> [Exercise details] Within the listing below, please show every line carrying the string "Cologne".

Content starts

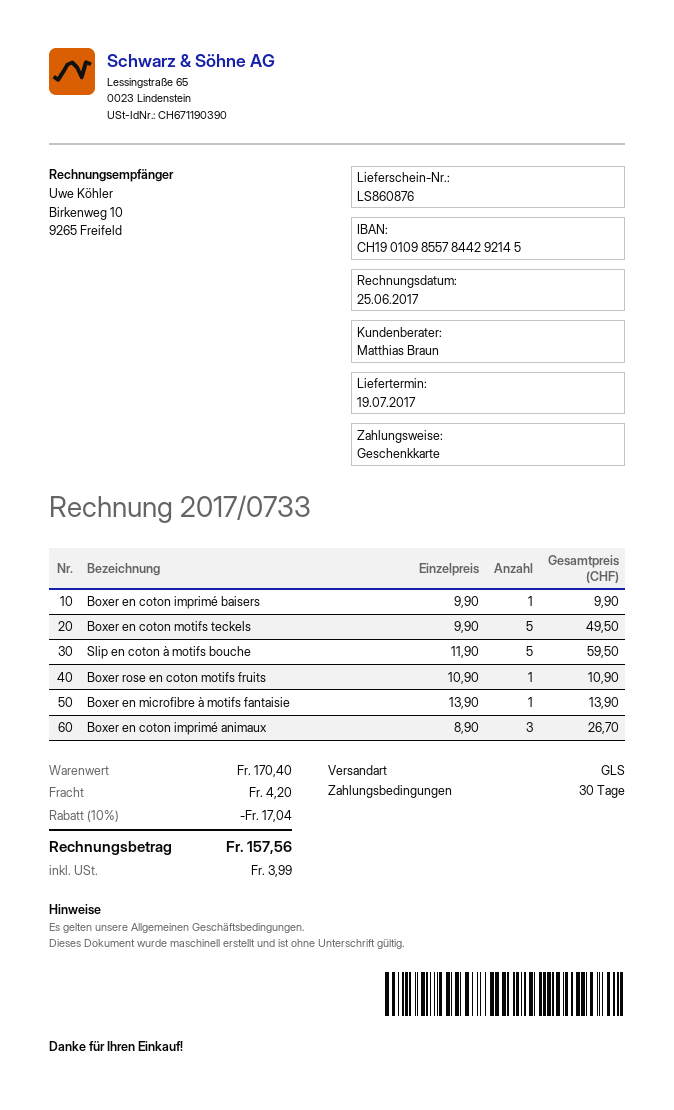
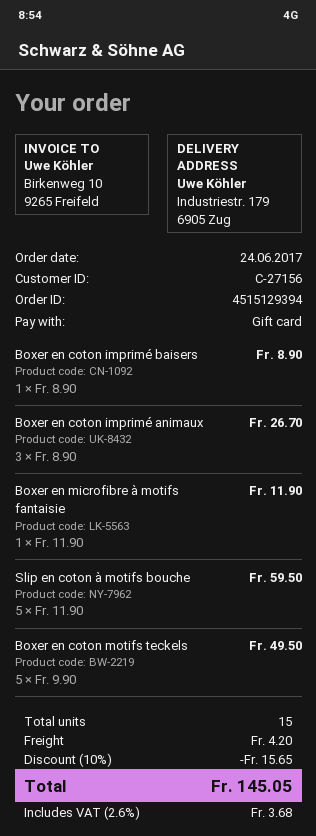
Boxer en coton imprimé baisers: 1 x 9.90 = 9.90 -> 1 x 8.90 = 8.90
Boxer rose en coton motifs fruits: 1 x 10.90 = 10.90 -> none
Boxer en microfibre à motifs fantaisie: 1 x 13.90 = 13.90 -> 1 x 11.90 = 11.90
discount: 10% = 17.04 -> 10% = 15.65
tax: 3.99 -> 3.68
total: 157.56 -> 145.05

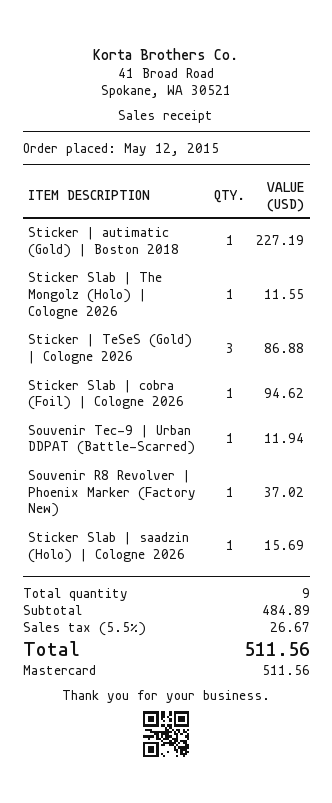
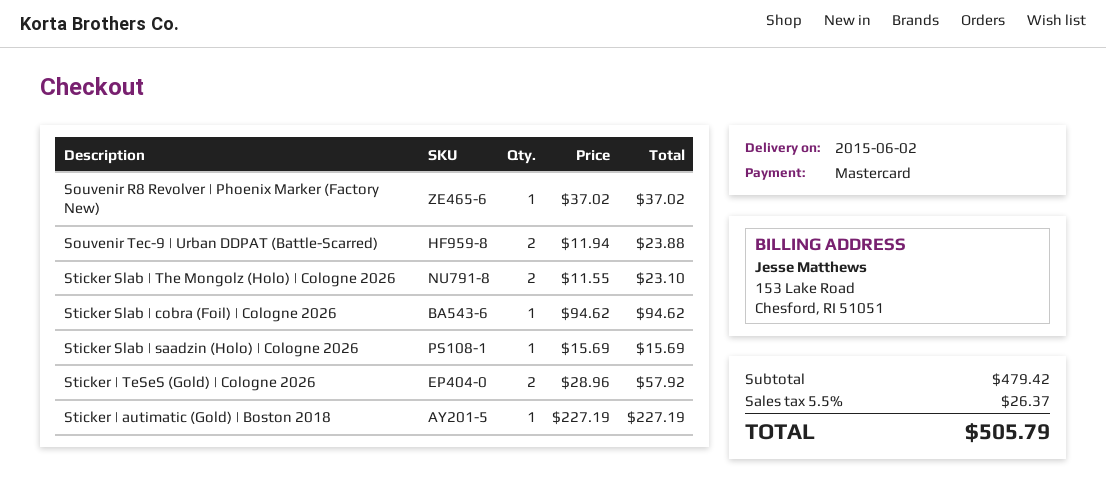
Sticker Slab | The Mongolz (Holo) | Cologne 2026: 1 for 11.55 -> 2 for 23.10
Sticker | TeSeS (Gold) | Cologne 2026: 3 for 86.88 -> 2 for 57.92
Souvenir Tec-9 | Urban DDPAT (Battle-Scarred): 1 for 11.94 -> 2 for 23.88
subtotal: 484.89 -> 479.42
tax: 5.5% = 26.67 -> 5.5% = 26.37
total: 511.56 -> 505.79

Content ends

> [Output below]
Sticker Slab | The Mongolz (Holo) | Cologne 2026: 1 for 11.55 -> 2 for 23.10
Sticker | TeSeS (Gold) | Cologne 2026: 3 for 86.88 -> 2 for 57.92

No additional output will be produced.